Association study of GRM7 polymorphisms with major depressive disorder in the Chinese Han population
For the case–control study, we recruited 1414 unrelated individuals, including 568 MDD patients (308 women and 260 men, age: 35.97±12.90 years) and 846 healthy controls (361 women and 485 men, age: 33.93±10.25 years). Clinical interviews were carried out by two independent psychiatrists. Psychiatric diagnoses were established using Diagnostic and Statistical Manual of Mental Disorders, 4th ed. (DSM-IV) criteria assessed with the Structured Clinical Interview for DSM Axis I and the 17-item Hamilton Depression Rating Scale was administered to assess the severity of the depressive episode. All of the control participants were subjected to an interview to exclude psychiatric disorders with Mini-International Neuropsychiatric Interview (version 5.0.0) and had no history of psychiatric illness. Mini-International Neuropsychiatric Interview was also administered to exclude psychiatric comorbidity. DNA of all the participants were acquired through the standard phenol–chloroform method from peripheral blood samples. We used SHEsis (http://analysis.bio-x.cn/myAnalysis.php) to analyze Hardy–Weinberg equilibrium, allelic distributions, genotypic distributions, and pairwise linkage disequilibrium (Shi and He, 2005).

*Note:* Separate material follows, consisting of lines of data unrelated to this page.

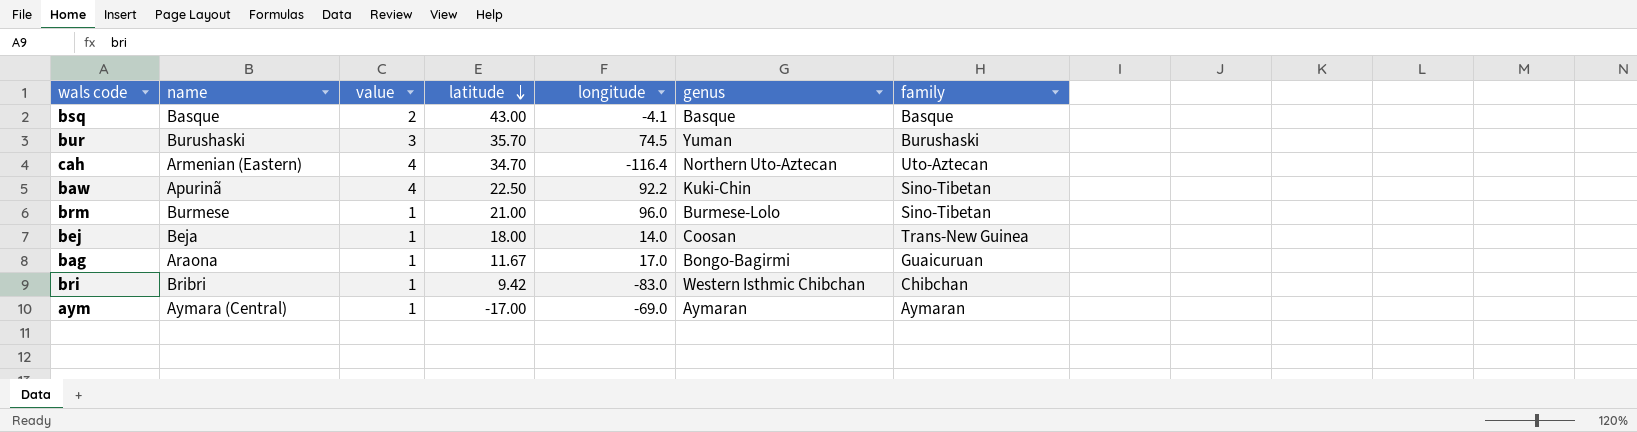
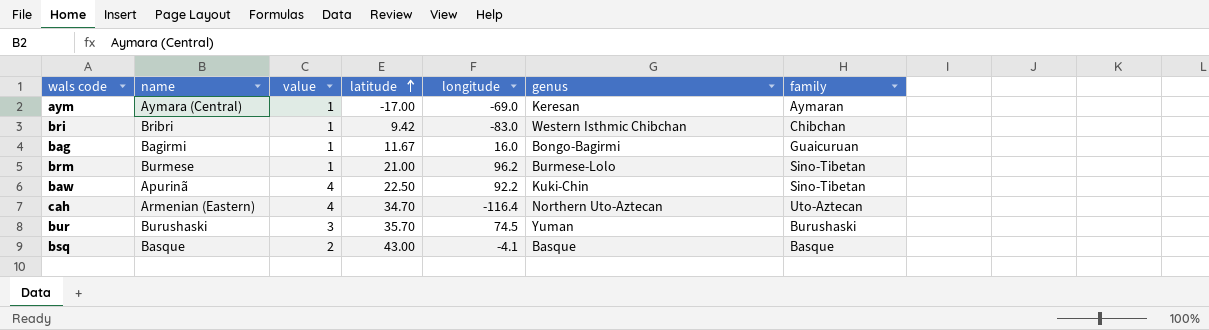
row order: latitude descending -> latitude ascending
row bej: Beja | 1 | 18.00 | 14.0 | Coosan | Trans-New Guinea -> none
aym | genus: Aymaran -> Keresan
bag | name: Araona -> Bagirmi
bag | longitude: 17.0 -> 16.0
brm | longitude: 96.0 -> 96.2

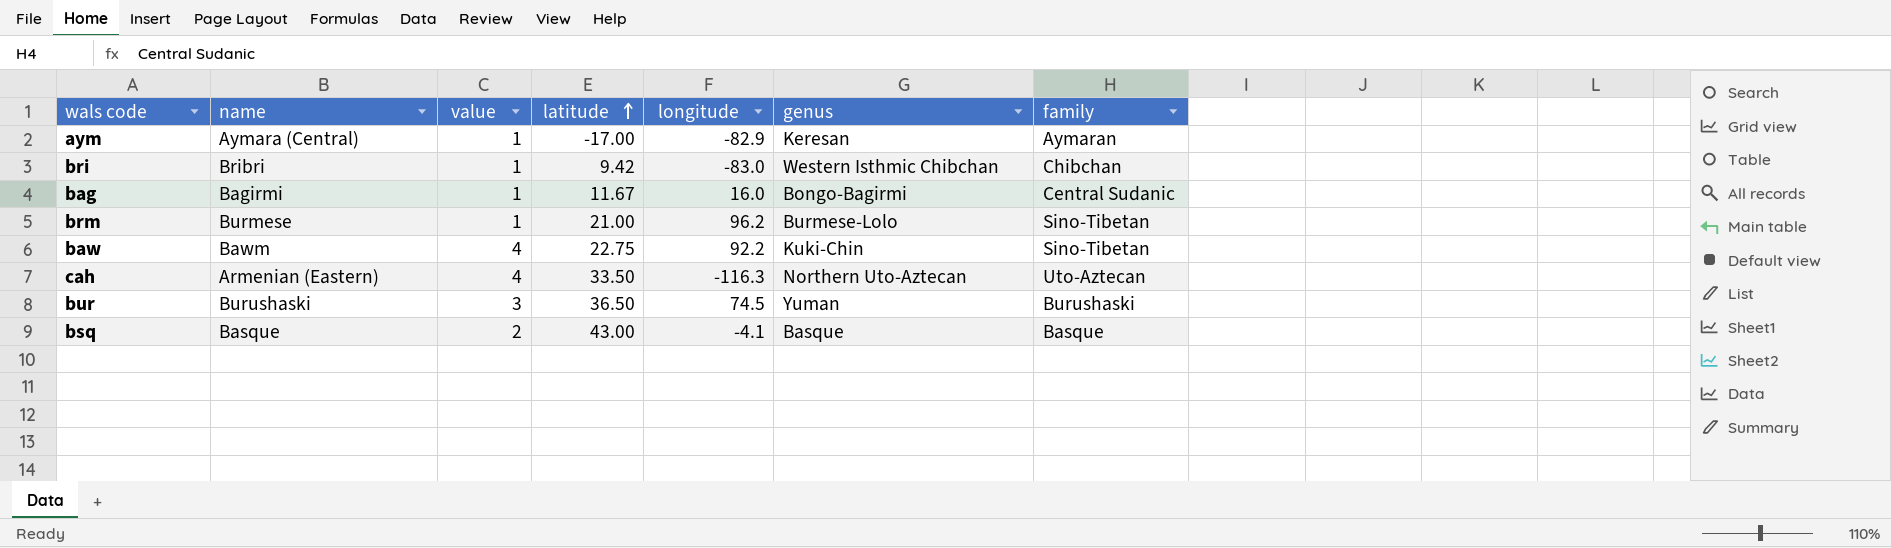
aym | longitude: -69.0 -> -82.9
bag | family: Guaicuruan -> Central Sudanic
baw | name: Apurinã -> Bawm
baw | latitude: 22.50 -> 22.75
cah | latitude: 34.70 -> 33.50
cah | longitude: -116.4 -> -116.3
bur | latitude: 35.70 -> 36.50

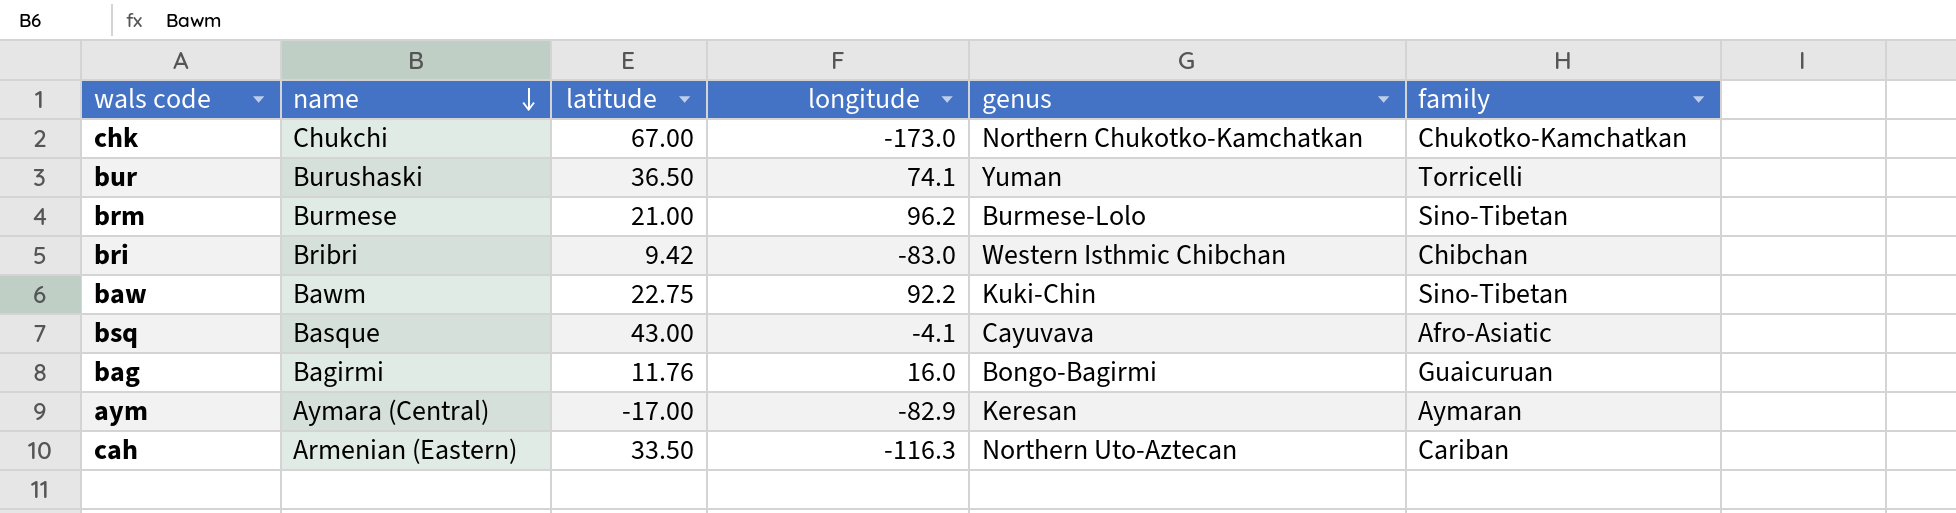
row order: latitude ascending -> name descending
column value | position: 3 -> none
row chk: none -> Chukchi | 67.00 | -173.0 | Northern Chukotko-Kamchatkan | Chukotko-Kamchatkan
bur | longitude: 74.5 -> 74.1
bur | family: Burushaski -> Torricelli
bsq | genus: Basque -> Cayuvava
bsq | family: Basque -> Afro-Asiatic
bag | latitude: 11.67 -> 11.76
bag | family: Central Sudanic -> Guaicuruan
cah | family: Uto-Aztecan -> Cariban

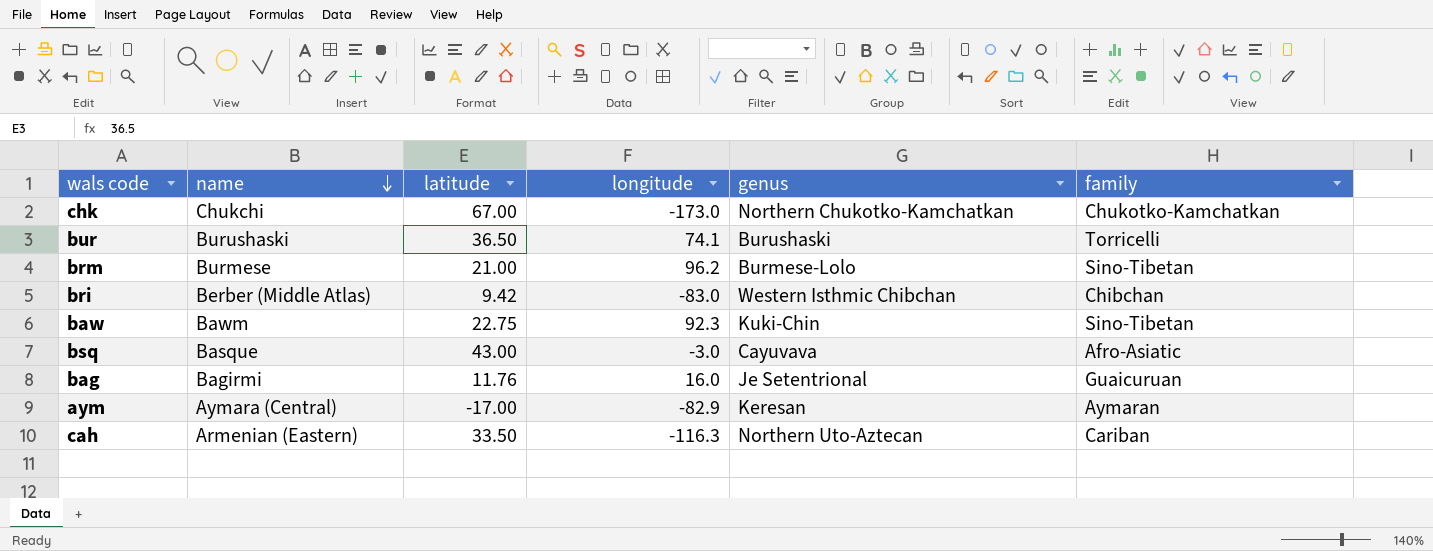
bur | genus: Yuman -> Burushaski
bri | name: Bribri -> Berber (Middle Atlas)
baw | longitude: 92.2 -> 92.3
bsq | longitude: -4.1 -> -3.0
bag | genus: Bongo-Bagirmi -> Je Setentrional

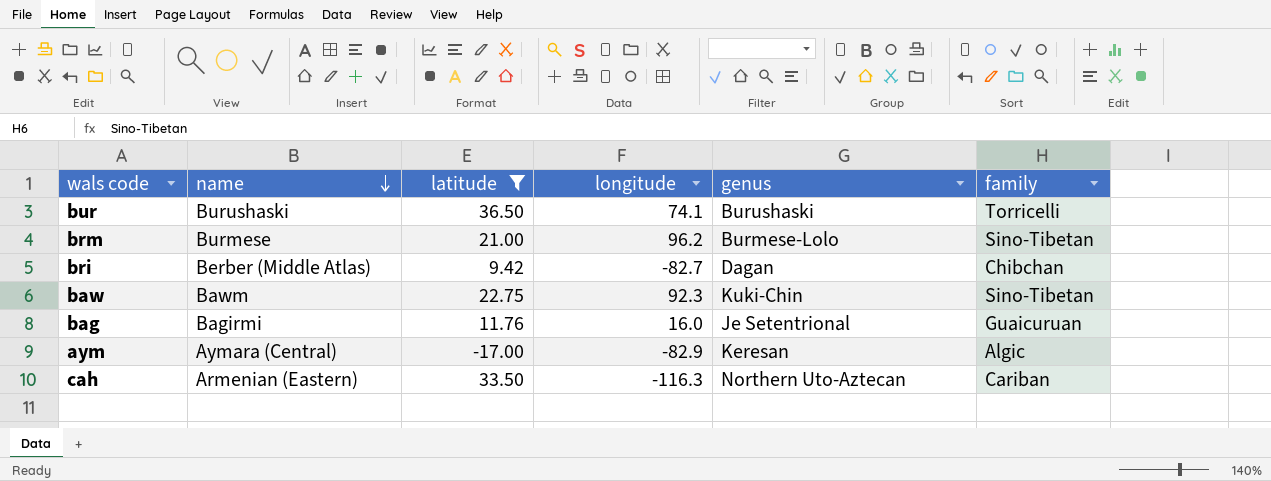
filter: none -> latitude <= 36.50
bri | longitude: -83.0 -> -82.7
bri | genus: Western Isthmic Chibchan -> Dagan
aym | family: Aymaran -> Algic

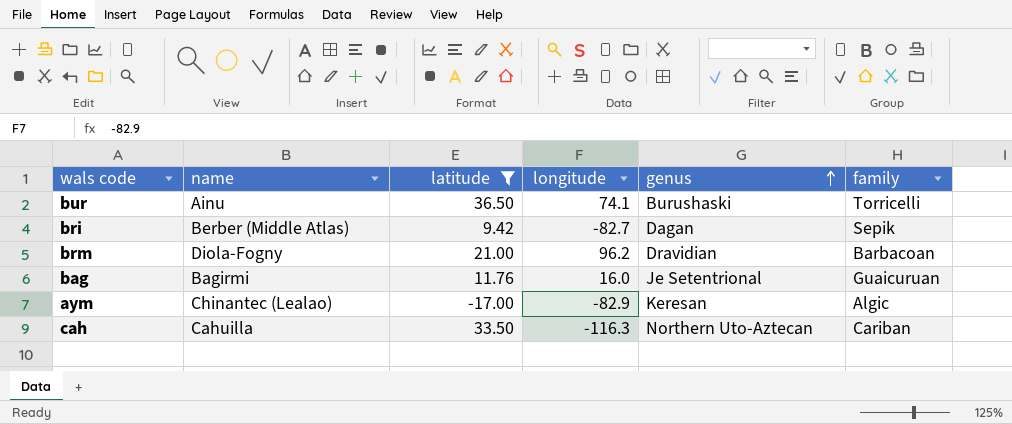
row order: name descending -> genus ascending
row baw: Bawm | 22.75 | 92.3 | Kuki-Chin | Sino-Tibetan -> none
bur | name: Burushaski -> Ainu
bri | family: Chibchan -> Sepik
brm | name: Burmese -> Diola-Fogny
brm | genus: Burmese-Lolo -> Dravidian
brm | family: Sino-Tibetan -> Barbacoan
aym | name: Aymara (Central) -> Chinantec (Lealao)
cah | name: Armenian (Eastern) -> Cahuilla

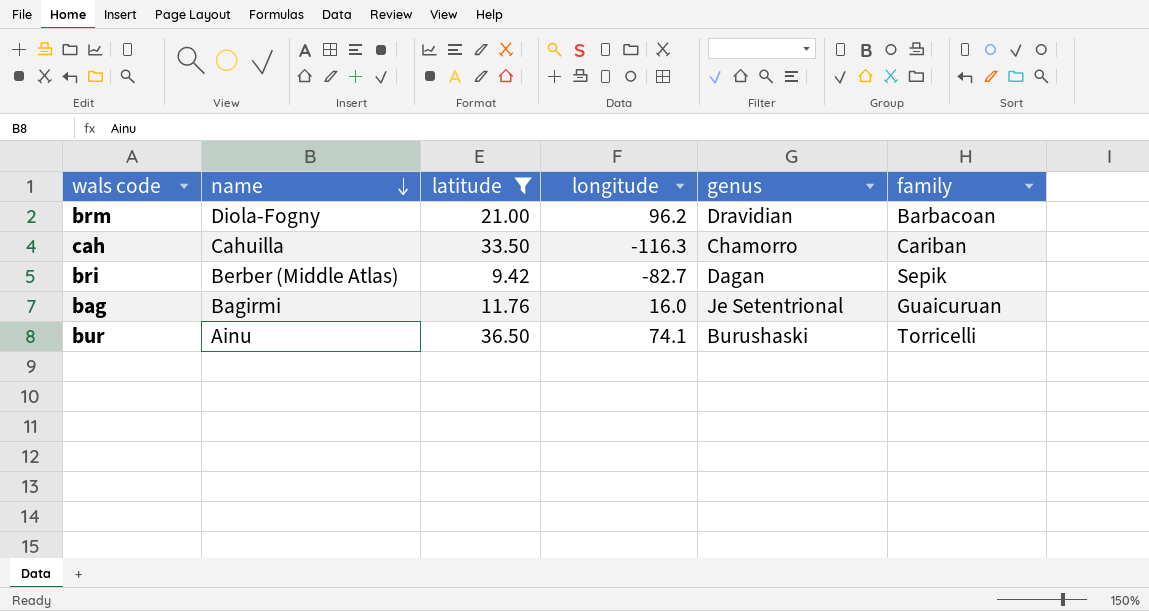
row order: genus ascending -> name descending
row aym: Chinantec (Lealao) | -17.00 | -82.9 | Keresan | Algic -> none
cah | genus: Northern Uto-Aztecan -> Chamorro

Four single nucleotide polymorphisms (rs9814881, rs13353402, rs9870680, and rs1531939) were genotyped successfully using a matrix-assisted laser desorption/ionization time of flight mass spectrometer on a MassARRAY Analyzer 4 platform (Sequenom, San Diego, California, USA). All the single nucleotide polymorphisms were in Hardy–Weinberg equilibrium among patients and healthy controls. Genotypes of cases versus controls were distributed as follows: rs9814881 AA 430 : 676, AG 108 : 161 GG 12 : 5, rs13353402 AA 0 : 1, AG 22 : 46, GG 536 : 798, rs9870680 CC 49 : 74, CT 225 : 338, TT 287 : 431, and rs1531939 CC 19 : 38, CG 181 : 243, GG 345 : 561. We identified SNP rs9814881 in GRM7 with a significant genotype association with MDD (P=0.0287). For the allele frequencies, however, there were no significant discrepancies between healthy controls and patients with major depressive disorder. D′ and r2 were calculated for all random combinations of the four SNPs (data was not shown). The results showed that there was no strong linkage disequilibrium among rs9814881, rs13353402, rs9870680, and rs1531939. Furthermore, haplotype analyses were carried out for the four SNPs. No significant association was found among rs9814881, rs13353402, rs9870680, and rs1531939. The power was more than 80% when genotype relative risk was set at 1.3–1.5 under a multiplicative model of inheritance.
In conclusion, the results of this study indicate that the GRM7 rs9814881 might be associated with MDD in the Chinese Han population. To validate our results, further studies with larger numbers of samples and more SNPs coverage for genotyping are needed. MDD is a severe and complex mental disorder that is influenced by genetic, psychological, and environmental factors. Therefore, it is necessary and useful to carry out a comprehensive analysis of genetic role of GRM7 in MDD.